Silent film

From ArticleWorld

During the early years of the cinema the silent film was what people watched. These films were totally devoid of sound, this included not only background or atmospheric music but also meant that there was absolutely no speech or dialogue. As such these films relied entirely on their visual aesthetic and required the actors to magnify their expressions to make clear to the audience what they were feeling. These films were usually very impressive visually and were high quality productions.


Although silent films were made without sound and were designed to be understood through watching them alone, music also played a part in the silent film era. It was quickly realised how beneficial music could be to the audience as it helped to convey a mood or atmosphere, something which can be done through facial expression alone but not as easily.

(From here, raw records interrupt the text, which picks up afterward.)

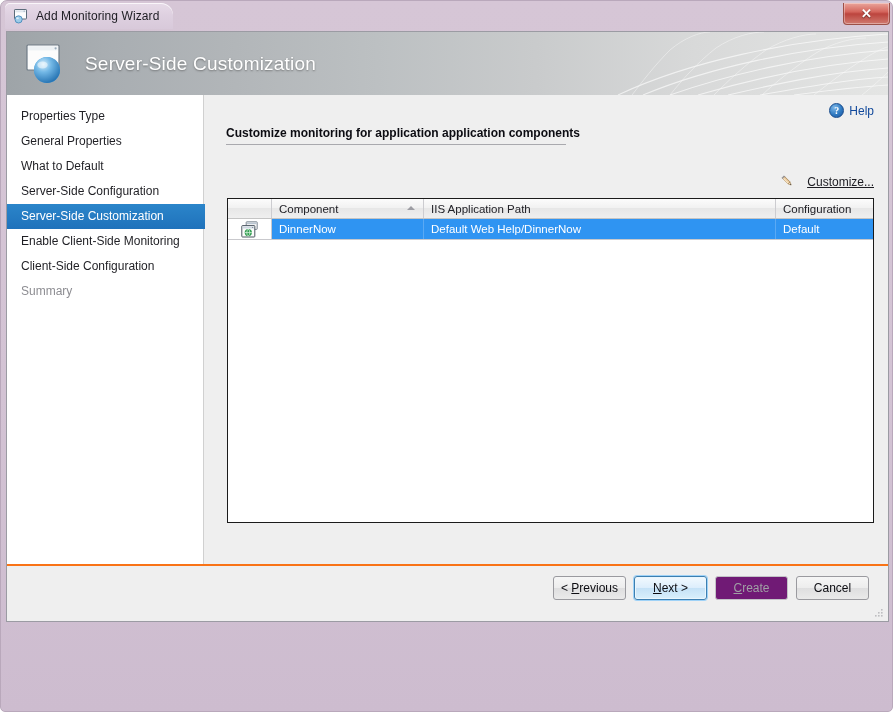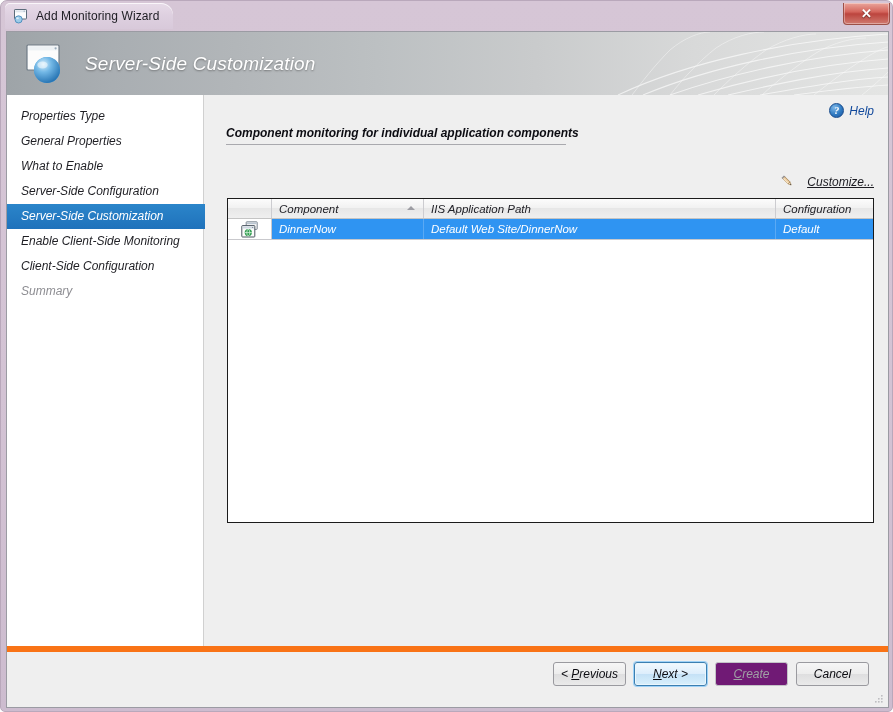--- a/index.html
+++ b/index.html
@@ -84,12 +84,11 @@
     position: absolute;
     left: 5px; top: 30px;
     width: 883px;
-    height: 677px;
+    height: 591px;
     box-sizing: border-box;
     background: #efefef;
     border: 1px solid #9b9ba3;
     overflow: hidden;
-    font-style: italic;
   }
 
   

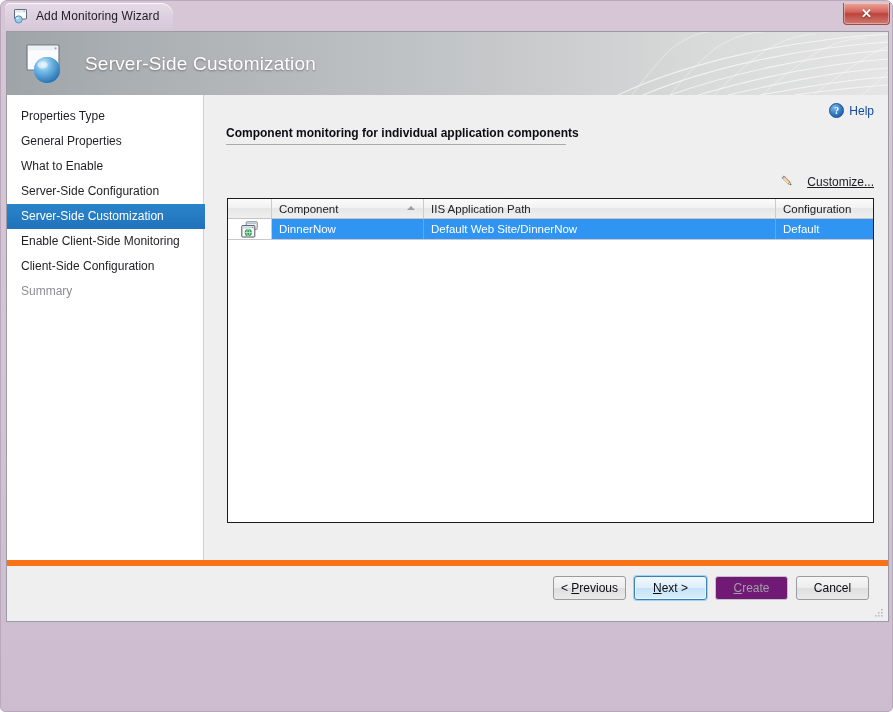--- a/index.html
+++ b/index.html
@@ -428,7 +428,7 @@
         <span>Help</span>
       </div>
 
-      <div class="page-heading">Component monitoring for individual application components</div>
+      <div class="page-heading">Customize monitoring for application application components</div>
 
       <div class="customize-link">
         <span class="pencil-icon">

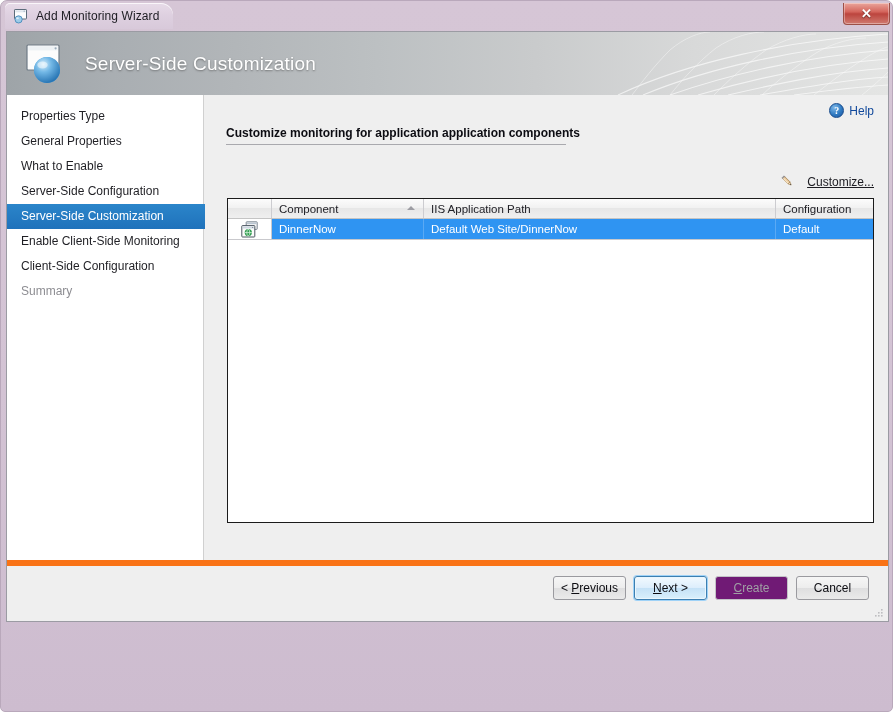--- a/index.html
+++ b/index.html
@@ -402,7 +402,7 @@
         <span>General Properties</span>
       </div>
       <div class="nav-item">
-        <span>What to Enable</span>
+        <span>What to Default</span>
       </div>
       <div class="nav-item">
         <span>Server-Side Configuration</span>

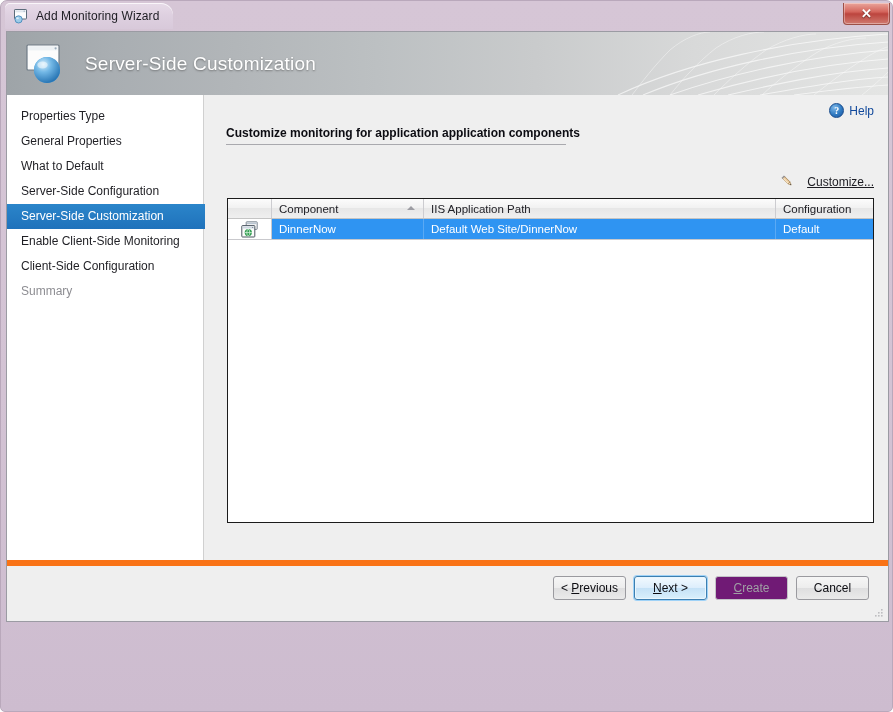--- a/index.html
+++ b/index.html
@@ -477,7 +477,7 @@
             </span>
           </div>
           <div class="gc c1">DinnerNow</div>
-          <div class="gc c2">Default Web Site/DinnerNow</div>
+          <div class="gc c2">Default Web Help/DinnerNow</div>
           <div class="gc c3">Default</div>
         </div>
       </div>

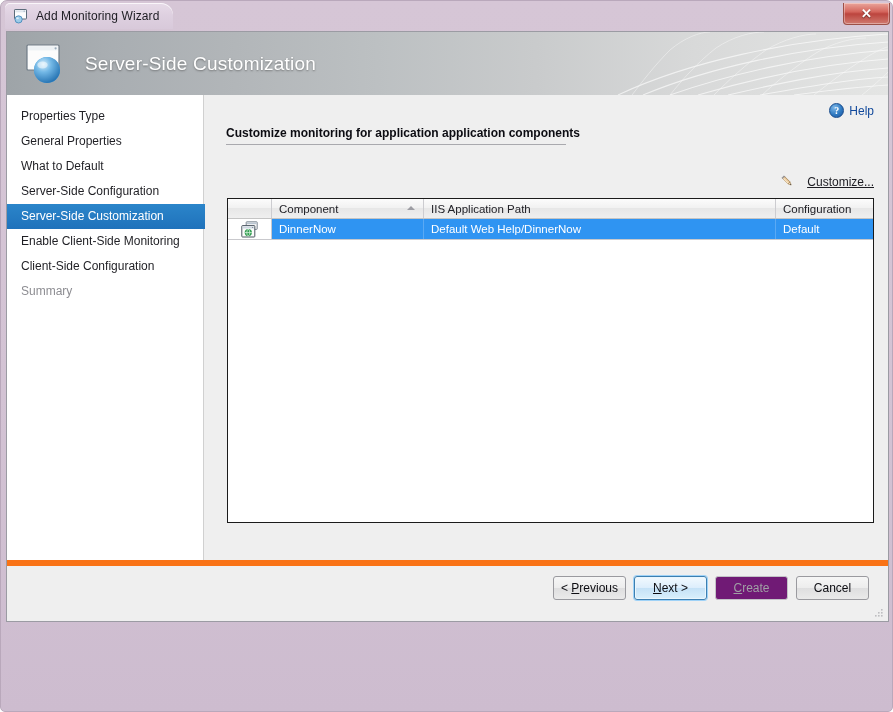--- a/index.html
+++ b/index.html
@@ -286,7 +286,7 @@
     width: 881px;
     height: 55px;
     background: #efefef;
-    border-top: 6px solid #f97316;
+    border-top: 2px solid #f97316;
   }
   .btn-row {
     position: absolute;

Small cinemas started to hire pianists who played music which was suited to each point in the film as it was played to the audience. These pianists played live and initially improvised what they would play from their own skill alone. As time passed the cinemas, particularly larger ones, began to utilise full orchestra ensembles and then the Wurlitzer organ which was capable of sounding like some orchestral instruments and producing entertaining and appropriate sound effects.

Over the years the improvisation of music was replaced by pre-written scores, designed specifically to complement the pictures on the screen. These began to be delivered to cinemas at the same time as the film itself from 1915 onwards.


Many silent films featured subtitles, or intertitles, to assist the audience’s understanding of the film. These were not used as subtitles today are for the deaf but served to inform the viewer of important details such as the time, place or date of a scene. The characters in silent films rarely spoke in order to limit the amount of subtitling required, although dialogue was occasionally displayed when it was imperative to the story.